# Introduction

Recall from the previous post that the Hare growth parameter undergoes Brownian motion so that the further into the future we go, the less certain we are about it. In order to ensure that this parameter remains positive, let’s model the log of it to be Brownian motion.

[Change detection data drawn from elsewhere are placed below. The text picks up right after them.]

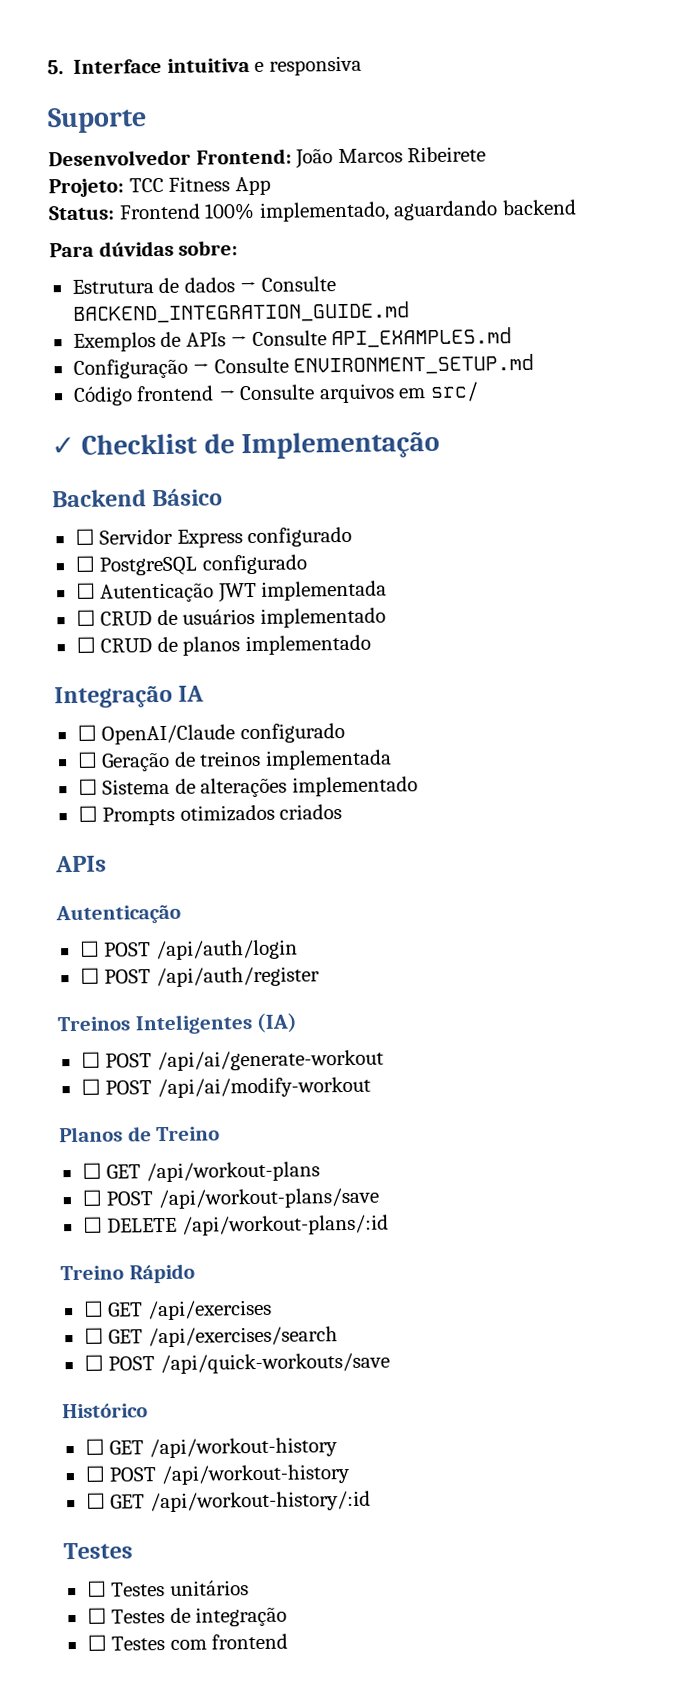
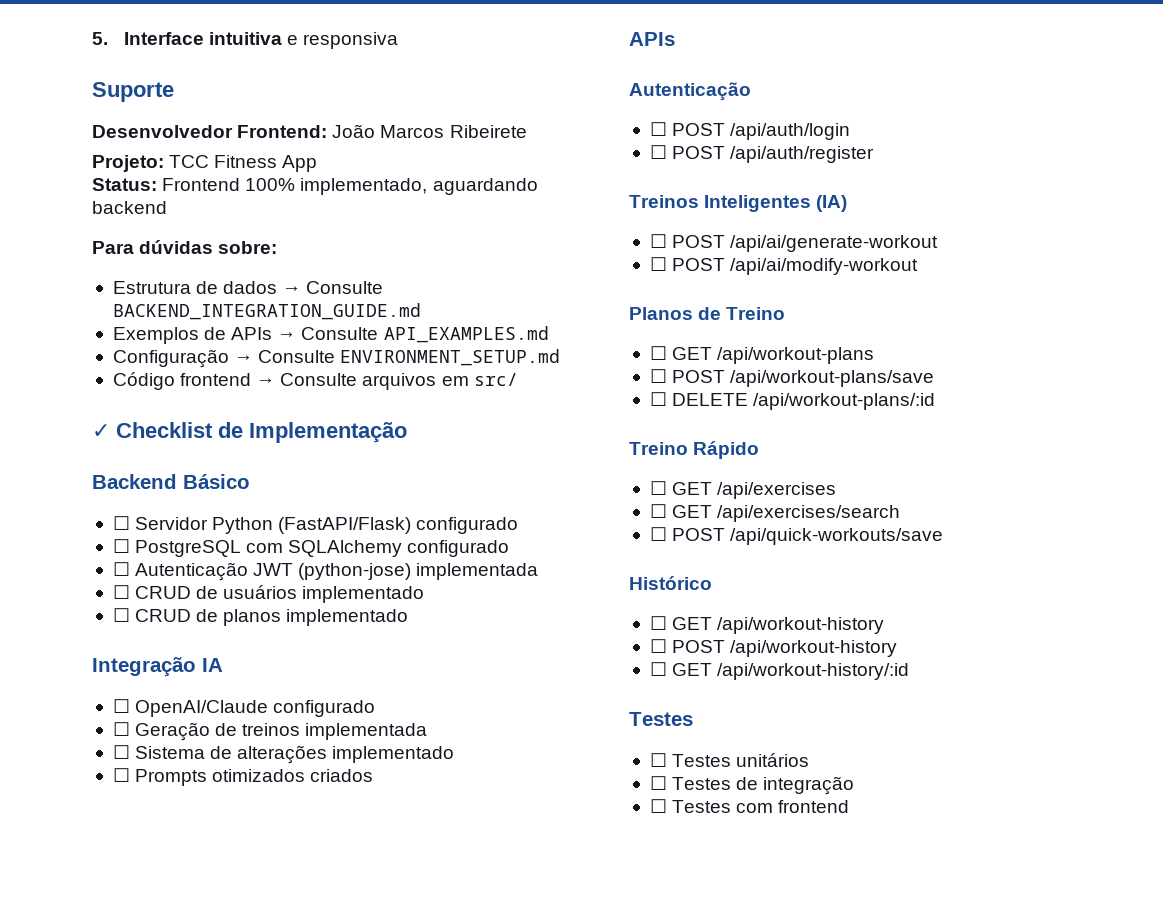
- ☐ Servidor Express configurado
+ ☐ Servidor Python (FastAPI/Flask) configurado
- ☐ PostgreSQL configurado
+ ☐ PostgreSQL com SQLAlchemy configurado
- ☐ Autenticação JWT implementada
+ ☐ Autenticação JWT (python-jose) implementada

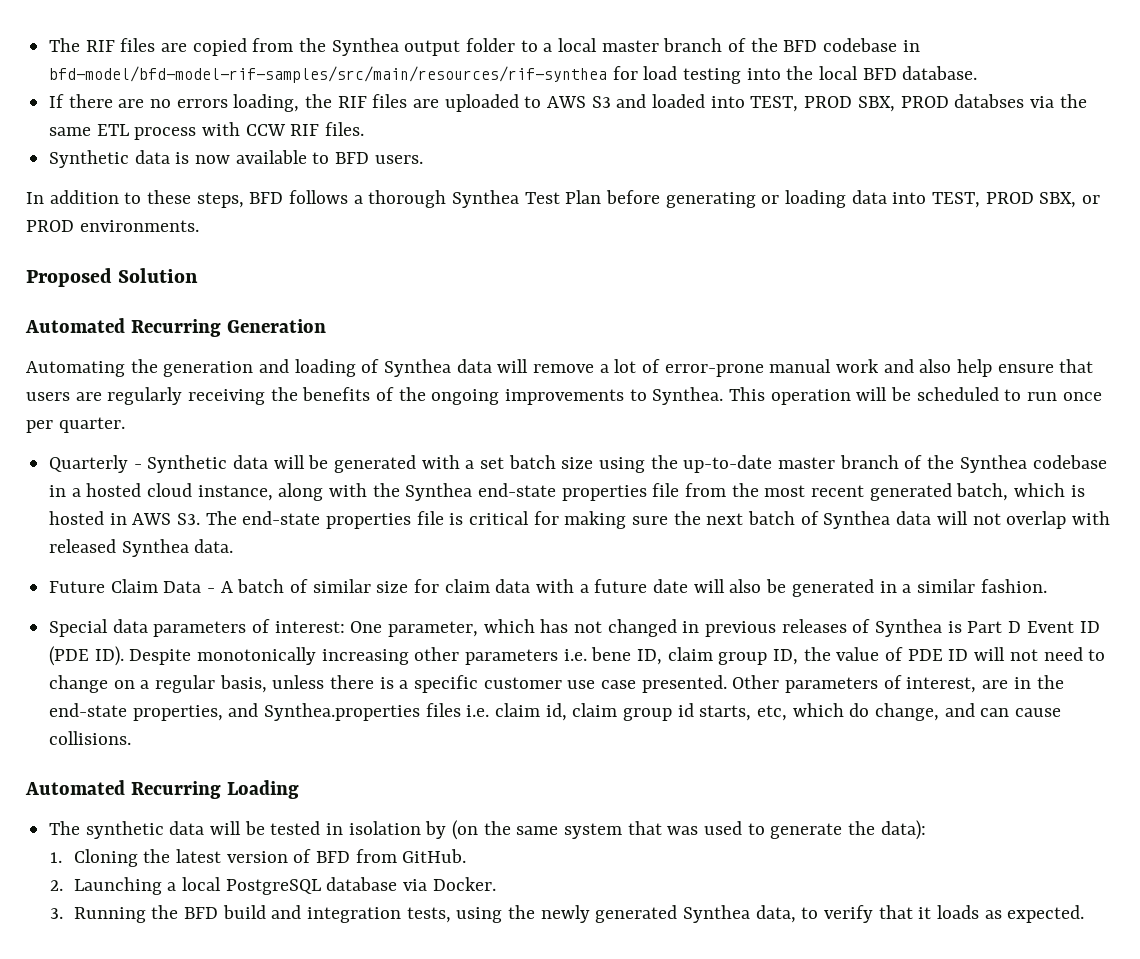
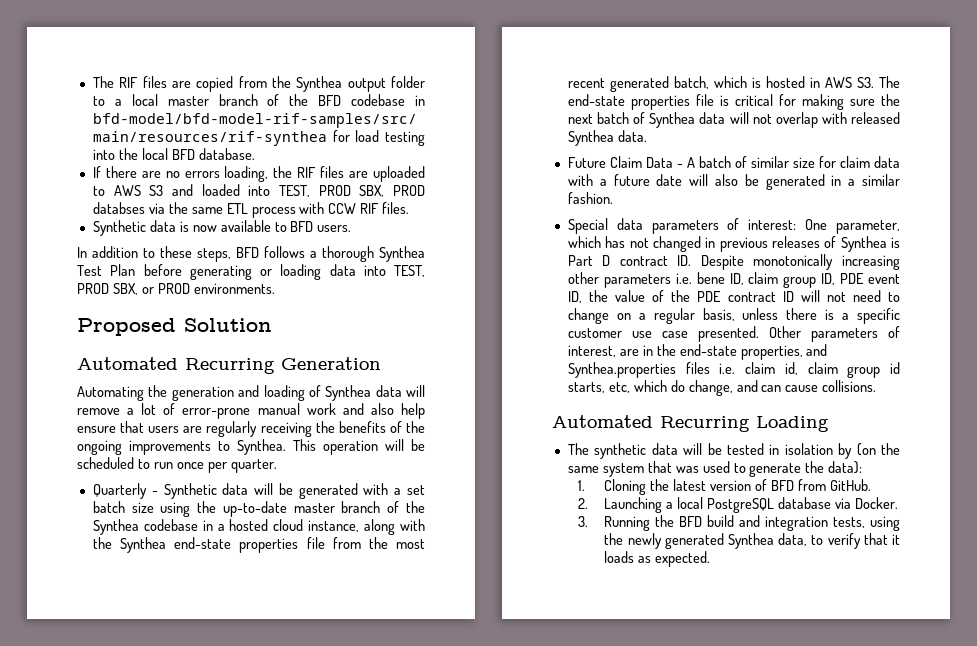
- Special data parameters of interest: One parameter, which has not changed in previous releases of Synthea is Part D Event ID (PDE ID). Despite monotonically increasing other parameters i.e. bene ID, claim group ID, the value of PDE ID will not need to change on a regular basis, unless there is a specific customer use case presented.
+ Special data parameters of interest: One parameter, which has not changed in previous releases of Synthea is Part D contract ID. Despite monotonically increasing other parameters i.e. bene ID, claim group ID, PDE event ID, the value of the PDE contract ID will not need to change on a regular basis, unless there is a specific customer use case presented.

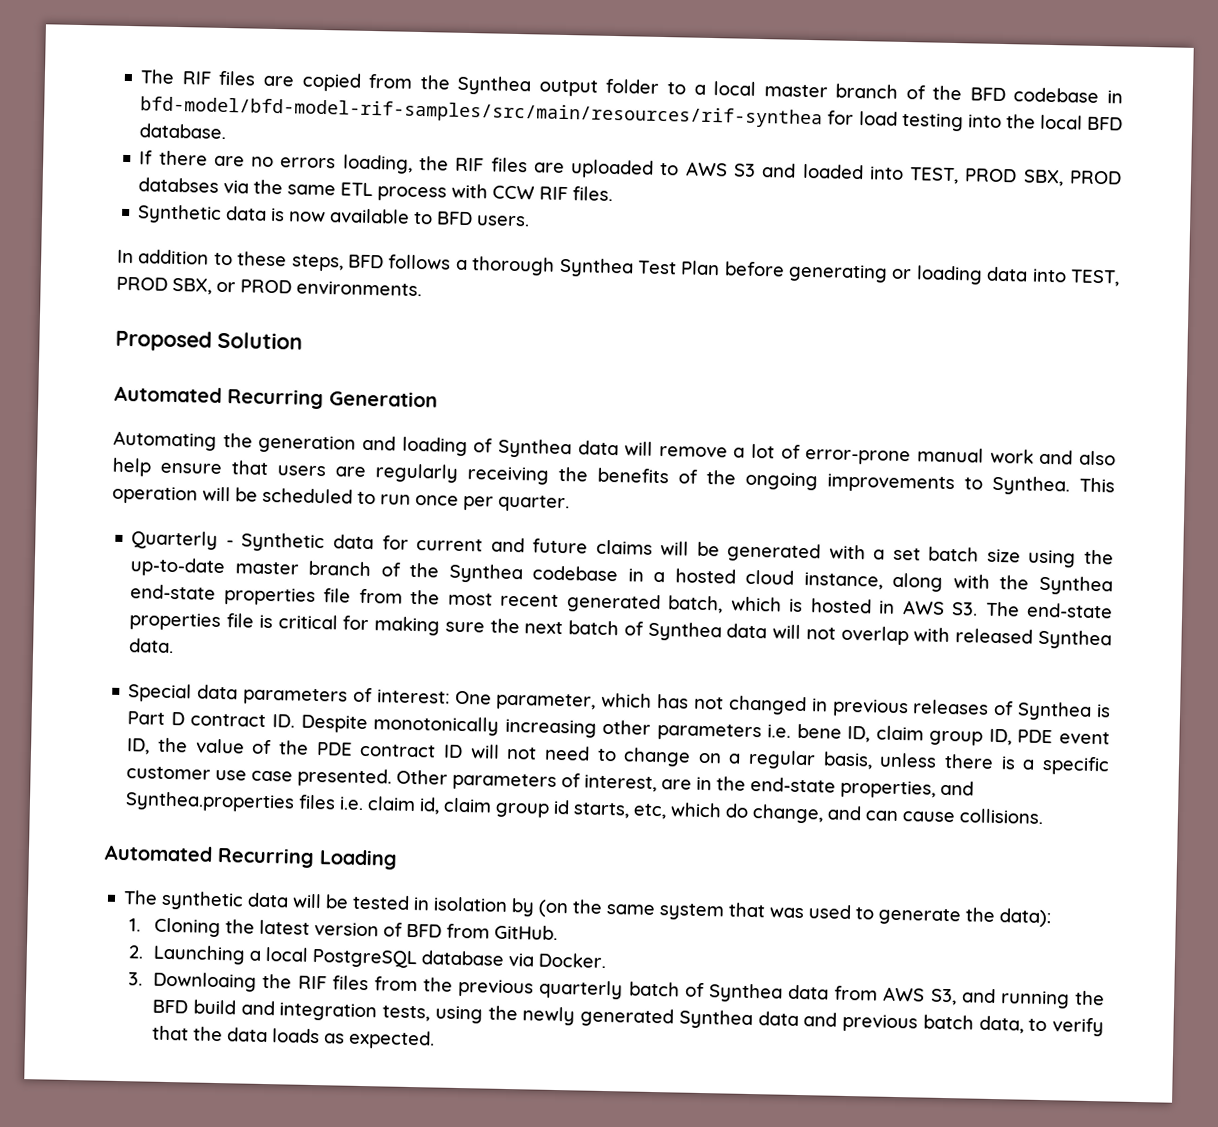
- Quarterly - Synthetic data will be generated with a set batch size using the up-to-date master branch of the Synthea codebase in a hosted cloud instance, along with the Synthea end-state properties file from the most recent generated batch, which is hosted in AWS S3. The end-state properties file is critical for making sure the next batch of Synthea data will not overlap with released Synthea data.
+ Quarterly - Synthetic data for current and future claims will be generated with a set batch size using the up-to-date master branch of the Synthea codebase in a hosted cloud instance, along with the Synthea end-state properties file from the most recent generated batch, which is hosted in AWS S3. The end-state properties file is critical for making sure the next batch of Synthea data will not overlap with released Synthea data.
- Future Claim Data - A batch of similar size for claim data with a future date will also be generated in a similar fashion.
- 3. Running the BFD build and integration tests, using the newly generated Synthea data, to verify that it loads as expected.
+ 3. Downloaing the RIF files from the previous quarterly batch of Synthea data from AWS S3, and running the BFD build and integration tests, using the newly generated Synthea data and previous batch data, to verify that the data loads as expected.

\displaystyle \begin{aligned} \frac{\mathrm{d}N_1}{\mathrm{d}t} & = & \rho_1 N_1 \bigg(1 - \frac{N_1}{K_1}\bigg) - c_1 N_1 N_2 \\ \frac{\mathrm{d}N_2}{\mathrm{d}t} & = & -\rho_2 N_2 \bigg(1 + \frac{N_2}{K_2}\bigg) + c_2 N_1 N_2 \\ \mathrm{d} \rho_1 & = & \rho_1 \sigma_{\rho_1} \mathrm{d}W_t \end{aligned}

where the final equation is a stochastic differential equation with $W_t$ being a Wiener process.

By Itô we have

$\displaystyle \mathrm{d} (\log{\rho_1}) = - \frac{\sigma_{\rho_1}^2}{2} \mathrm{d} t + \sigma_{\rho_1} \mathrm{d}W_t$

Again, we see that the populations become noisier the further into the future we go.

# Inference

Now let us infer the growth rate using Hamiltonian Monte Carlo and the domain specific probabilistic language Stan (Stan Development Team (2015b), Stan Development Team (2015a), Hoffman and Gelman (2014), Carpenter (2015)). Here’s the model expressed in Stan.

functions {
real f1 (real a, real k1, real b, real p, real z) {
real q;

q = a * p * (1 - p / k1) - b * p * z;
return q;
}

real f2 (real d, real k2, real c, real p, real z) {
real q;

q = -d * z * (1 + z / k2) + c * p * z;
return q;
}
}

data {
int<lower=1> T;   // Number of observations
real y[T];        // Observed hares
real k1;          // Hare carrying capacity
real b;           // Hare death rate per lynx
real d;           // Lynx death rate
real k2;          // Lynx carrying capacity
real c;           // Lynx birth rate per hare
real deltaT;      // Time step
}

parameters {
real<lower=0> mu;
real<lower=0> sigma;
real<lower=0> p0;
real<lower=0> z0;
real<lower=0> rho0;
real w[T];
}

transformed parameters {
real<lower=0> p[T];
real<lower=0> z[T];
real<lower=0> rho[T];

p[1] = p0;
z[1] = z0;
rho[1] = rho0;

for (t in 1:(T-1)){
p[t+1] = p[t] + deltaT * f1 (exp(rho[t]), k1, b, p[t], z[t]);
z[t+1] = z[t] + deltaT * f2 (d, k2, c, p[t], z[t]);

rho[t+1] = rho[t] * exp(sigma * sqrt(deltaT) * w[t] - 0.5 * sigma * sigma * deltaT);
}
}

model {
mu    ~ uniform(0.0,1.0);
sigma ~ uniform(0.0, 0.5);
p0    ~ lognormal(log(100.0), 0.2);
z0    ~ lognormal(log(50.0), 0.1);
rho0  ~ normal(log(mu), sigma);
w     ~ normal(0.0,1.0);

for (t in 1:T) {
y[t] ~ lognormal(log(p[t]),0.1);
}
}

Let’s look at the posteriors of the hyper-parameters for the Hare growth parameter.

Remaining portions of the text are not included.